Well, enough was enough. Lack of breathing room, plus the fact that the local middle school was so dangerous that the school newspaper had an obituary column, convinced us to seek living quarters elsewhere. So we enlisted the help of a real estate agent. Every place this woman showed us was, according to her, “just perfect” and a “great deal” because she had only “our best interests” in mind and didn’t care one bit about her “commission”. The places in our price range were inhabited by people who had more arrests than college degrees, and the only way we could have qualified for a loan in any of the nicer areas would have been to put the kids up as collateral.

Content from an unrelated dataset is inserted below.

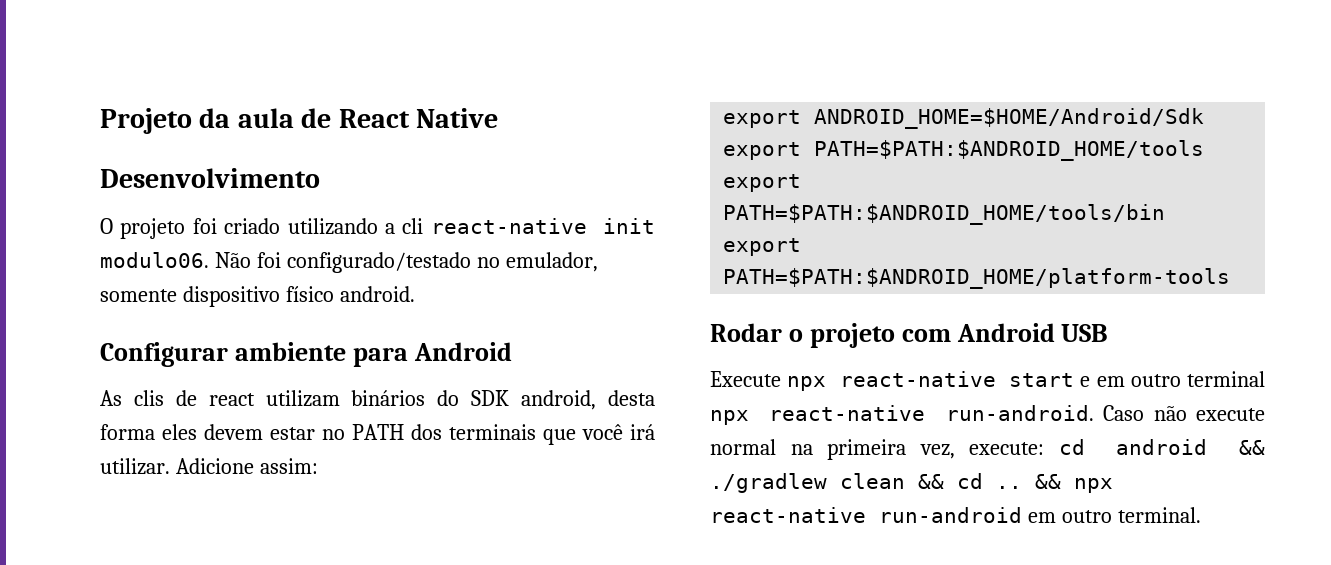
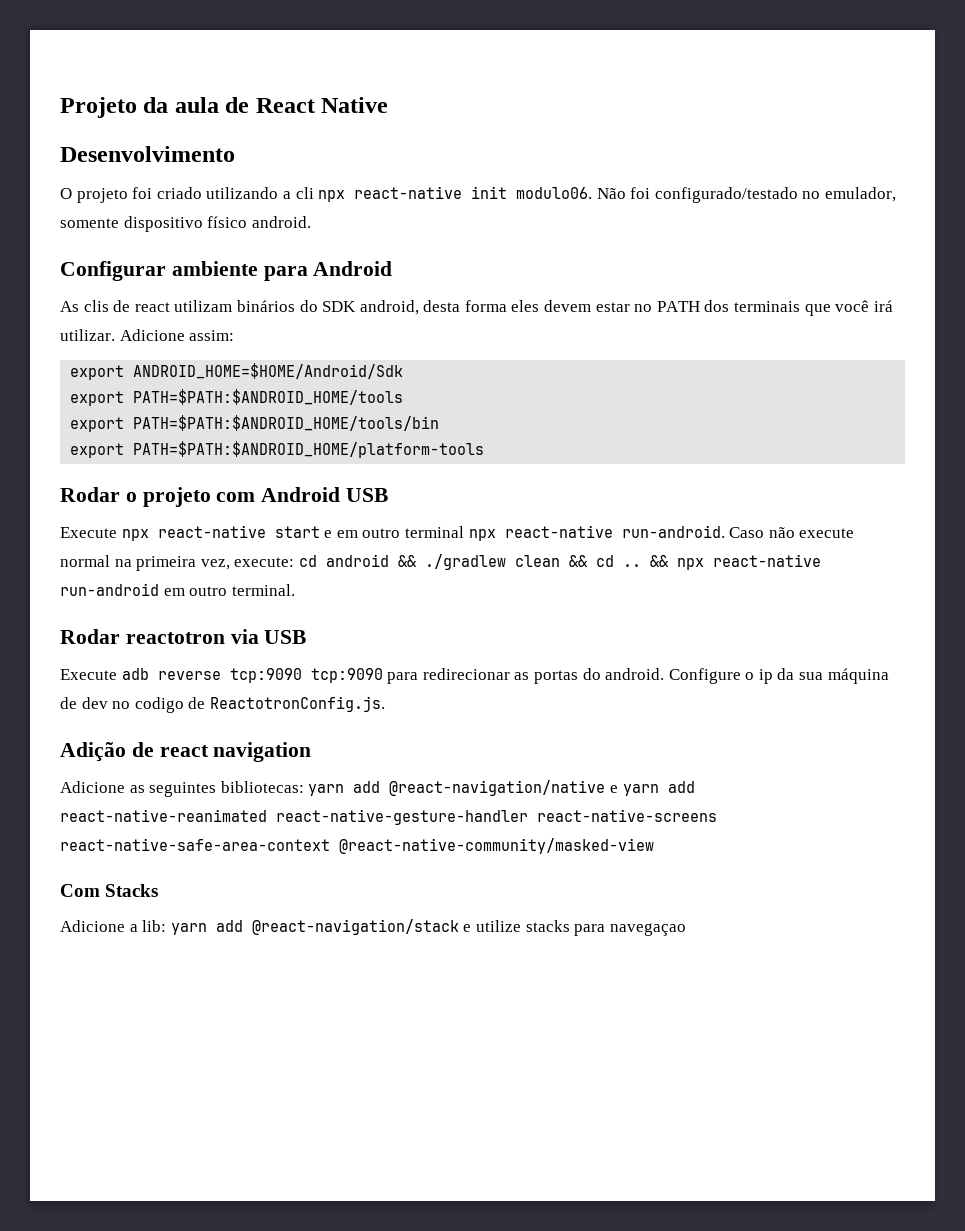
(424, 226) none -> [318,190,346,202] npx
(1201, 515) none -> [60,629,307,644] [60,668,889,684] [60,696,385,713] [60,742,312,762] [60,780,695,797] [60,809,717,825] [60,838,654,854] [60,884,159,897] [60,919,686,936] // Rodar reactotron via USB // Execute adb reverse tcp:9090 tcp:9090 para redirecionar as portas do android. Configure o ip da sua máquina de dev no codigo de ReactotronConfig.js. // Adição de react navigation // Adicione as seguintes bibliotecas: yarn add @react-navigation/native e yarn add react-native-reanimated react-native-gesture-handler react-native-screens react-native-safe-area-context @react-native-community/masked-view // Com Stacks // Adicione a lib: yarn add @react-navigation/stack e utilize stacks para navegaçao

Then we found an affordable house. Okay, it wasn’t really affordable, what with the Stock Market crashing and my portfolio being reduced to the value of a lottery ticket, except without the possibility of winning. But the price wasn’t out of reach. The house was a vast improvement over our last place, with ample room and indoor plumbing, and the neighborhood was (and still is) very pretty and well-kept, so we were sold immediately. We made a bid that day, and within a month we moved in. We met the folks in our cul-de-sac, and we were delighted to find that we were in our element, whereas at our old house, every neighbor routinely used words like “y’all” and “po-leece”.

A year later I bought a minivan, and a year after that Cathi and I tied the noose -- I mean knot, thereby completing my transformation from a footloose bachelor whose very appearance made women clutch their purses, to a middle-class suburbanite dad with mortgage and car payments so huge that in order to obtain food I have to go to Kentucky Fried Chicken and lick other people’s fingers. It was difficult at first to lose my old identity, but I’m glad to say that I made it through the tough times, thanks to an understanding wife, patient children, professional therapy, and beer.